◆ Task goal
Starting with the line that has "Total | Ανοικτές Θέσεις ΠΣ: 70339 -> 36152" in the records below and ending with the line that has "Total | Προσφερόμενη ποσότητα: 1069159", output those lines exactly and nothing more; omit the pictures.

===== Supplied records =====

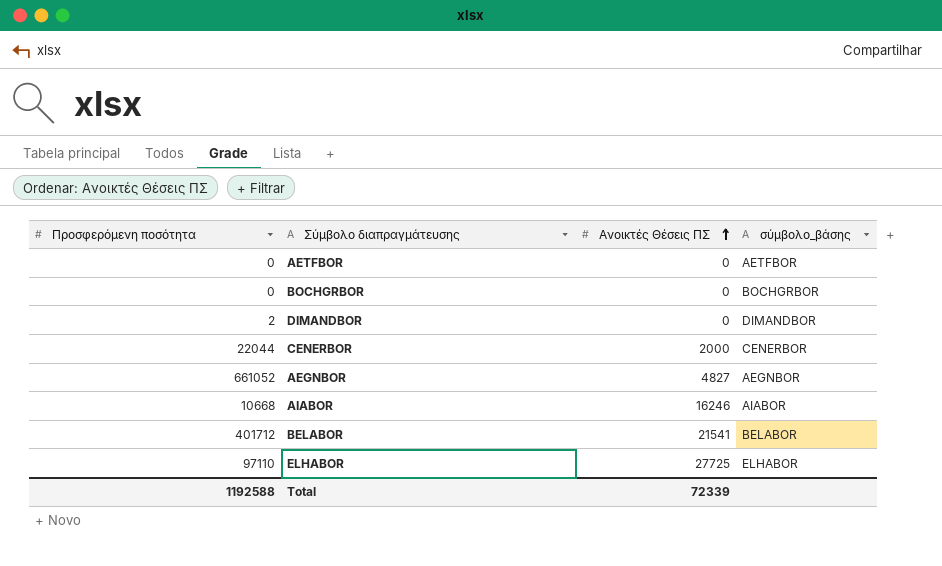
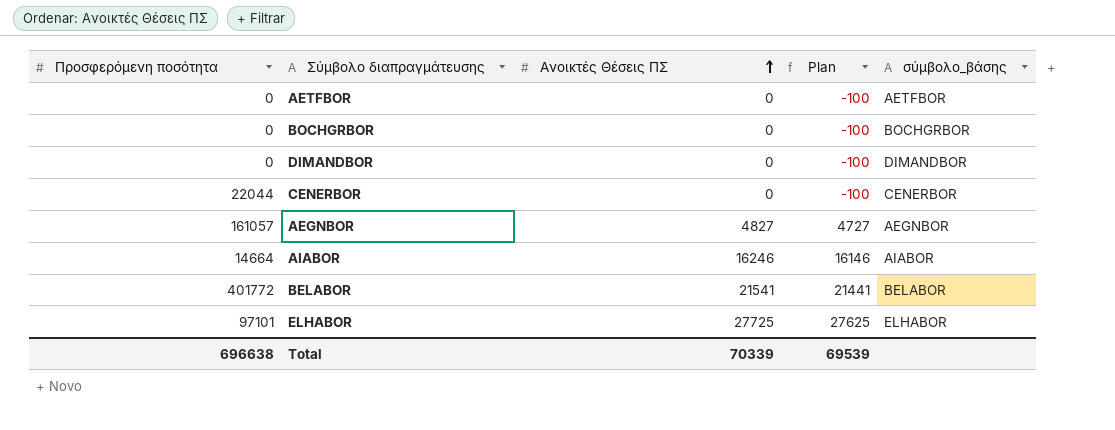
column Plan | formula: none -> [Ανοικτές Θέσεις ΠΣ] - 100
DIMANDBOR | Προσφερόμενη ποσότητα: 2 -> 0
CENERBOR | Ανοικτές Θέσεις ΠΣ: 2000 -> 0
AEGNBOR | Προσφερόμενη ποσότητα: 661052 -> 161057
AIABOR | Προσφερόμενη ποσότητα: 10668 -> 14664
BELABOR | Προσφερόμενη ποσότητα: 401712 -> 401772
ELHABOR | Προσφερόμενη ποσότητα: 97110 -> 97101
Total | Προσφερόμενη ποσότητα: 1192588 -> 696638
Total | Ανοικτές Θέσεις ΠΣ: 72339 -> 70339

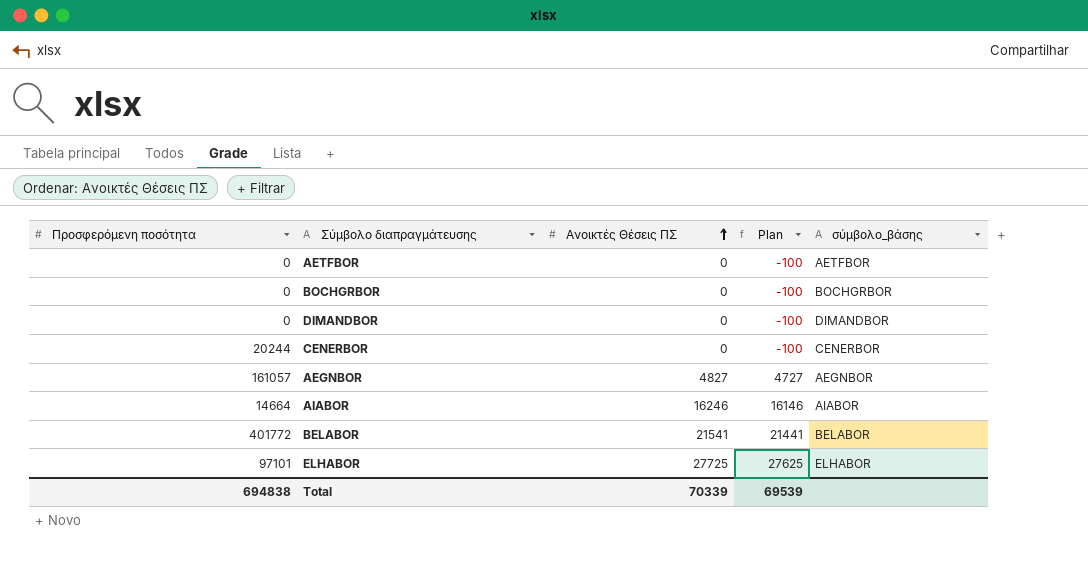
CENERBOR | Προσφερόμενη ποσότητα: 22044 -> 20244
Total | Προσφερόμενη ποσότητα: 696638 -> 694838

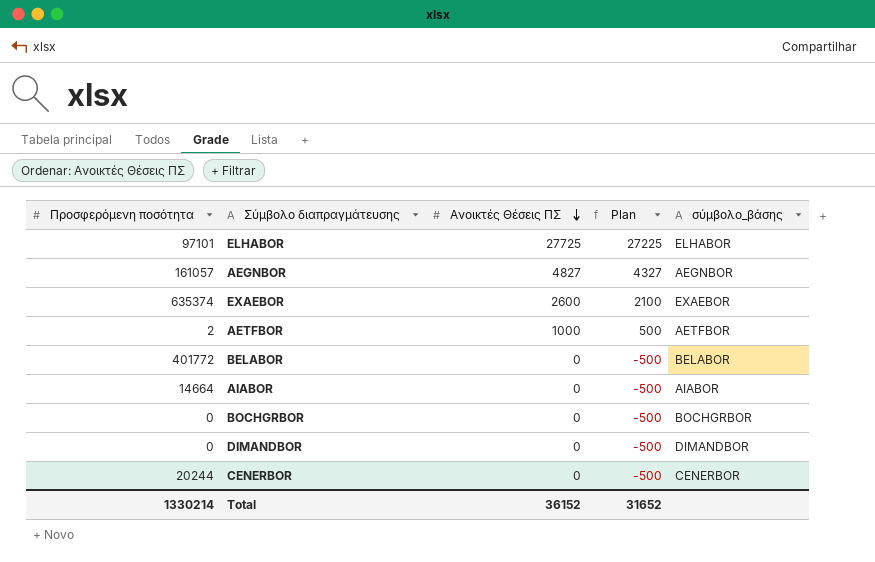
row order: Ανοικτές Θέσεις ΠΣ ascending -> Ανοικτές Θέσεις ΠΣ descending
column Plan | formula: [Ανοικτές Θέσεις ΠΣ] - 100 -> [Ανοικτές Θέσεις ΠΣ] - 500
row EXAEBOR: none -> 635374 | 2600 | 2100 | EXAEBOR
AETFBOR | Προσφερόμενη ποσότητα: 0 -> 2
AETFBOR | Ανοικτές Θέσεις ΠΣ: 0 -> 1000
BELABOR | Ανοικτές Θέσεις ΠΣ: 21541 -> 0
AIABOR | Ανοικτές Θέσεις ΠΣ: 16246 -> 0
Total | Προσφερόμενη ποσότητα: 694838 -> 1330214
Total | Ανοικτές Θέσεις ΠΣ: 70339 -> 36152
Total | Plan: 69539 -> 31652

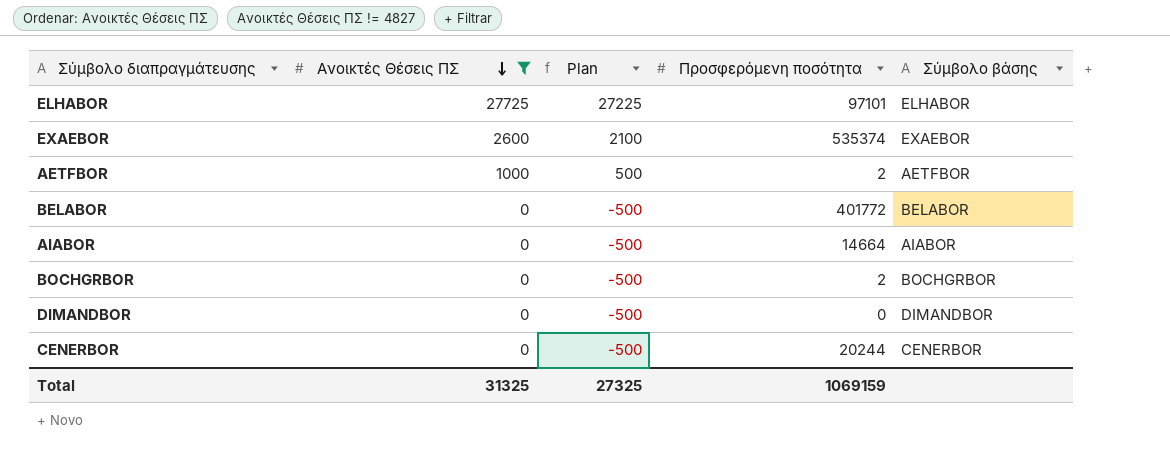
filter: none -> Ανοικτές Θέσεις ΠΣ != 4827
column Προσφερόμενη ποσότητα | position: 1 -> 4
column name: σύμβολο_βάσης -> Σύμβολο βάσης
EXAEBOR | Προσφερόμενη ποσότητα: 635374 -> 535374
BOCHGRBOR | Προσφερόμενη ποσότητα: 0 -> 2
Total | Ανοικτές Θέσεις ΠΣ: 36152 -> 31325
Total | Plan: 31652 -> 27325
Total | Προσφερόμενη ποσότητα: 1330214 -> 1069159

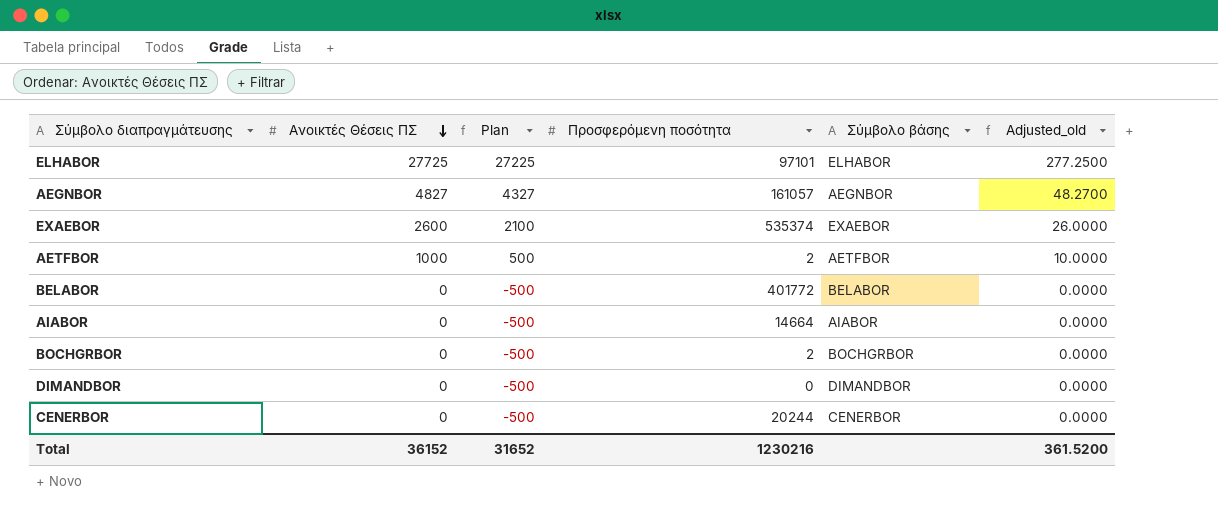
filter: Ανοικτές Θέσεις ΠΣ != 4827 -> none
column Adjusted_old | formula: none -> [Ανοικτές Θέσεις ΠΣ] * 0.01
Total | Ανοικτές Θέσεις ΠΣ: 31325 -> 36152
Total | Plan: 27325 -> 31652
Total | Προσφερόμενη ποσότητα: 1069159 -> 1230216

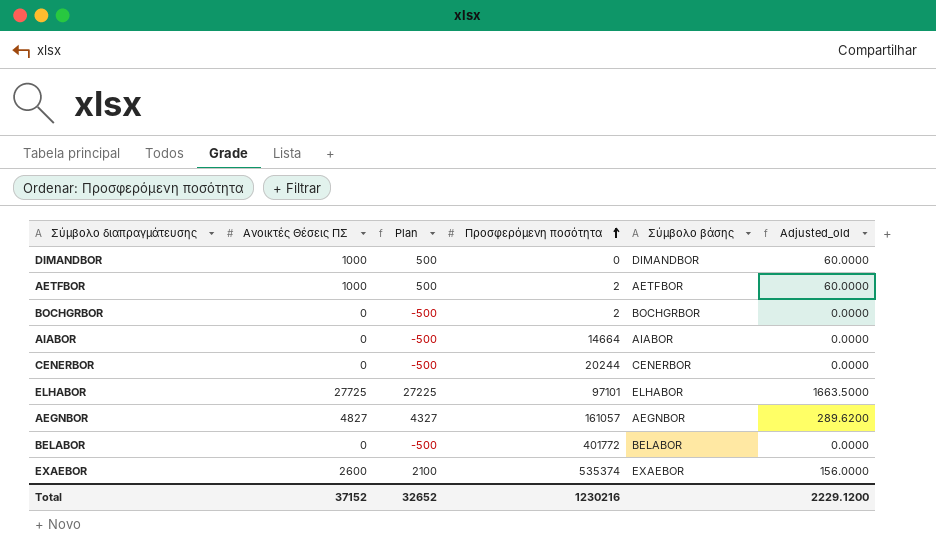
row order: Ανοικτές Θέσεις ΠΣ descending -> Προσφερόμενη ποσότητα ascending
column Adjusted_old | formula: [Ανοικτές Θέσεις ΠΣ] * 0.01 -> [Ανοικτές Θέσεις ΠΣ] * 0.06
DIMANDBOR | Ανοικτές Θέσεις ΠΣ: 0 -> 1000
DIMANDBOR | Plan: -500 -> 500
Total | Ανοικτές Θέσεις ΠΣ: 36152 -> 37152
Total | Plan: 31652 -> 32652
Total | Adjusted_old: 361.5200 -> 2229.1200

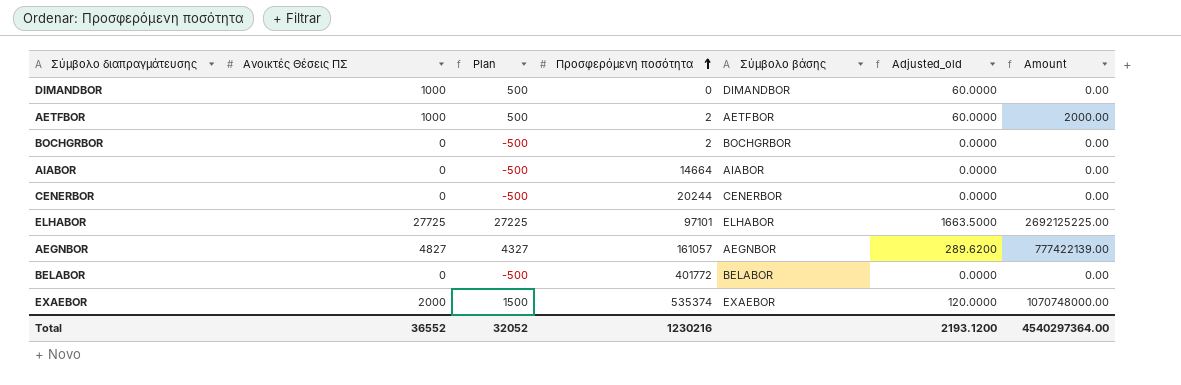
column Amount | formula: none -> [Ανοικτές Θέσεις ΠΣ] * [Προσφερόμενη ποσότητα]
EXAEBOR | Ανοικτές Θέσεις ΠΣ: 2600 -> 2000
EXAEBOR | Plan: 2100 -> 1500
EXAEBOR | Adjusted_old: 156.0000 -> 120.0000
Total | Ανοικτές Θέσεις ΠΣ: 37152 -> 36552
Total | Plan: 32652 -> 32052
Total | Adjusted_old: 2229.1200 -> 2193.1200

=====

◆ Solution to the exercise
Total | Ανοικτές Θέσεις ΠΣ: 70339 -> 36152
Total | Plan: 69539 -> 31652

filter: none -> Ανοικτές Θέσεις ΠΣ != 4827
column Προσφερόμενη ποσότητα | position: 1 -> 4
column name: σύμβολο_βάσης -> Σύμβολο βάσης
EXAEBOR | Προσφερόμενη ποσότητα: 635374 -> 535374
BOCHGRBOR | Προσφερόμενη ποσότητα: 0 -> 2
Total | Ανοικτές Θέσεις ΠΣ: 36152 -> 31325
Total | Plan: 31652 -> 27325
Total | Προσφερόμενη ποσότητα: 1330214 -> 1069159

filter: Ανοικτές Θέσεις ΠΣ != 4827 -> none
column Adjusted_old | formula: none -> [Ανοικτές Θέσεις ΠΣ] * 0.01
Total | Ανοικτές Θέσεις ΠΣ: 31325 -> 36152
Total | Plan: 27325 -> 31652
Total | Προσφερόμενη ποσότητα: 1069159 -> 1230216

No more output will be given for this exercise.